The Fallibility of Self Knowledge
The Bible says, “The heart is deceitful above all things, and desperately wicked; who can know it?” (Jer. 17:9). Desperately wicked, meaning incurably bad. The heart is so corrupted by sin that it robs the individual of the ability to accurately assess his own condition. The sinner is self-betrayed and will remain blind to his own true state apart from the convicting work of the Holy Spirit (Jn. 16:8).
Only God Himself is able to properly understand what is within each of us. Thus the answer to the question raised in our text comes in the following verse. “I, the Lord, search the heart…” (vs. 10). But as for man himself, he is chronically self-deceived. Ironside cites as an example Benedict Arnold. Arnold rose to the rank of major general in the American military. But he was extravagant in his lifestyle, and quick to take offense. Charges were brought against him of misuse of his military powers. In revenge, he sold out to the British in 1780. His name as become synonymous with treachery and betrayal. Yet he wrote to his fiancee, “I daily discover so much baseness and ingratitude among mankind, that I almost blush at being of the same species.”

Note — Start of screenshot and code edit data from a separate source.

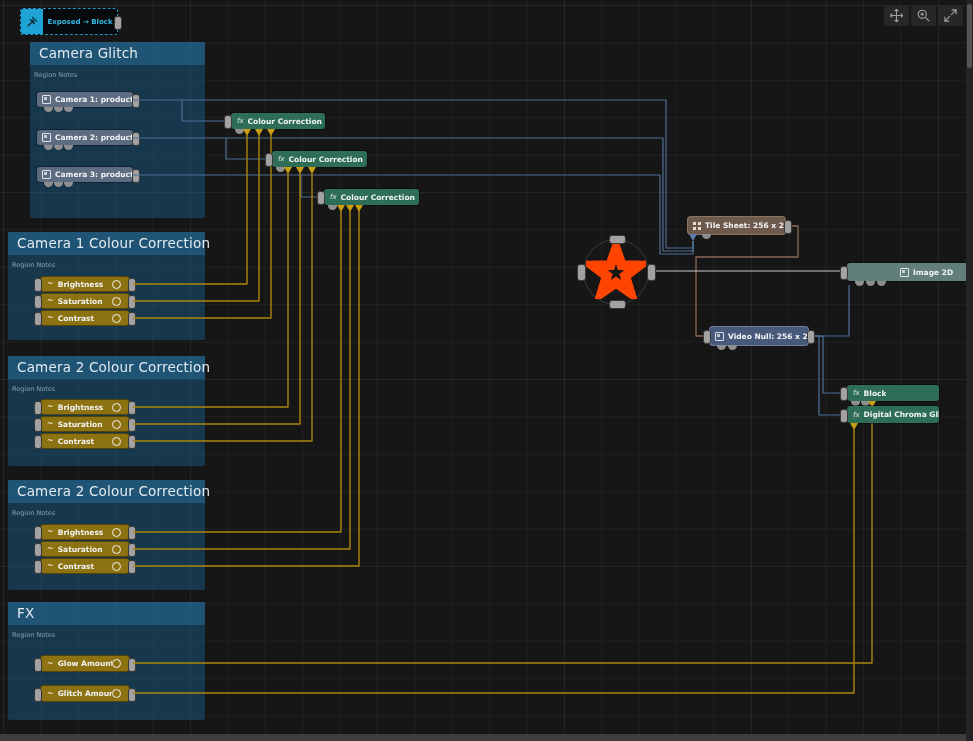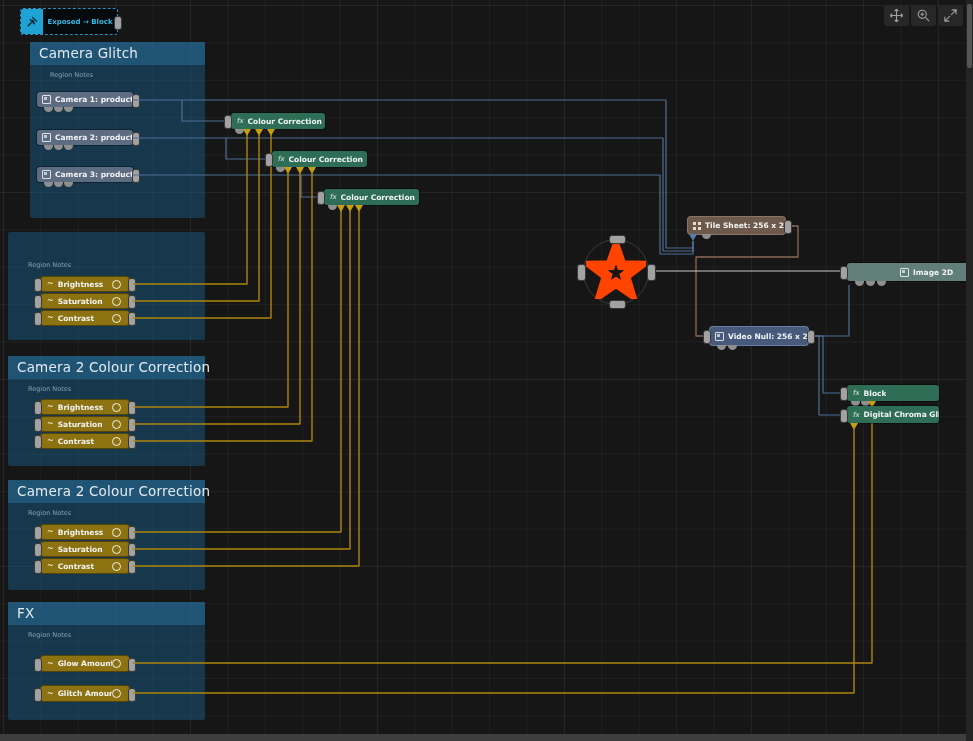--- a/index.html
+++ b/index.html
@@ -9,21 +9,21 @@
         linear-gradient(rgba(255,255,255,0.028) 1px, transparent 1px),
         linear-gradient(90deg, rgba(255,255,255,0.028) 1px, transparent 1px),
         linear-gradient(rgba(255,255,255,0.045) 1px, transparent 1px),
         linear-gradient(90deg, rgba(255,255,255,0.045) 1px, transparent 1px);
       background-size:187px 187px,187px 187px,37.4px 37.4px,37.4px 37.4px;
       background-position:3px 5px,3px 5px,3px 5px,3px 5px;}
   
   .region{position:absolute;background:rgba(25,105,160,0.40);border-radius:2px;z-index:0;}
   .region-head{position:absolute;left:0;top:0;right:0;height:23px;background:rgba(45,125,175,0.42);}
   .region-title{position:absolute;left:9px;top:3px;font-size:13.5px;color:#e2eaf0;letter-spacing:.2px;white-space:nowrap;}
-  .region-notes{position:absolute;top:29px;left:20px;font-size:6.5px;color:#84a2b4;}
+  .region-notes{position:absolute;top:29px;left:4px;font-size:6.5px;color:#84a2b4;}
   
   .gnode{position:absolute;display:flex;align-items:center;border-radius:3px;color:#f2f4f6;
          font-size:7.5px;font-weight:700;z-index:3;box-shadow:0 0 0 1px rgba(0,0,0,0.35);}
   .n-cam{background:#5d6c80;}
   .n-param{background:#8d7211;box-shadow:0 0 0 1px #554408;}
   .n-fx{background:#2e6e57;}
   .n-tile{background:#6e5a4c;box-shadow:0 0 0 1px #8a7464;}
   .n-image{background:#617e79;padding-left:48px;}
   .n-video{background:#475a7c;box-shadow:0 0 0 1px #6b7d9e;}
   .nlabel{margin-left:4px;white-space:nowrap;overflow:hidden;}
@@ -118,20 +118,23 @@
         <div class="gnode n-cam" style="left: 7px; top: 125px; width: 96px; height: 15px;">
           <span class="ic-sq"></span>
           <span class="nlabel">Camera 3: production...</span>
           <span class="pill pr"></span>
           <span class="bport dot" style="left: 7px;"></span>
           <span class="bport dot" style="left: 17px;"></span>
           <span class="bport dot" style="left: 27px;"></span>
         </div>
       </div>
       <div class="region" style="left: 8px; top: 232px; width: 197px; height: 108px;">
+        <div class="region-head">
+          <span class="region-title">Camera 1 Colour Correction</span>
+        </div>
         <span class="region-notes">Region Notes</span>
         <div class="gnode n-param" style="left: 33px; top: 45px; width: 88px; height: 14px;">
           <span class="pill pl"></span>
           <span class="ic-wave">~</span>
           <span class="nlabel">Brightness</span>
           <span class="ring"></span>
           <span class="pill pr"></span>
         </div>
         <div class="gnode n-param" style="left: 33px; top: 62px; width: 88px; height: 14px;">
           <span class="pill pl"></span>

The inability to properly see our own faults also affects how we direct our steps, the life we live, the goals we set, and so on. Proverbs says, “There is a way that seems right to a man [in his blinded condition], but its end is the way of death” (Prov. 16:25). If we cannot see ourselves accurately, how can we find our way? Recently the A & W fast food chain came out with an advertising slogan that said, “Listen to your cravings. They are wise.” But how contrary that is both to reality and to God’s revealed truth. “Professing themselves to be wise, they became fools” (Rom. 1:22).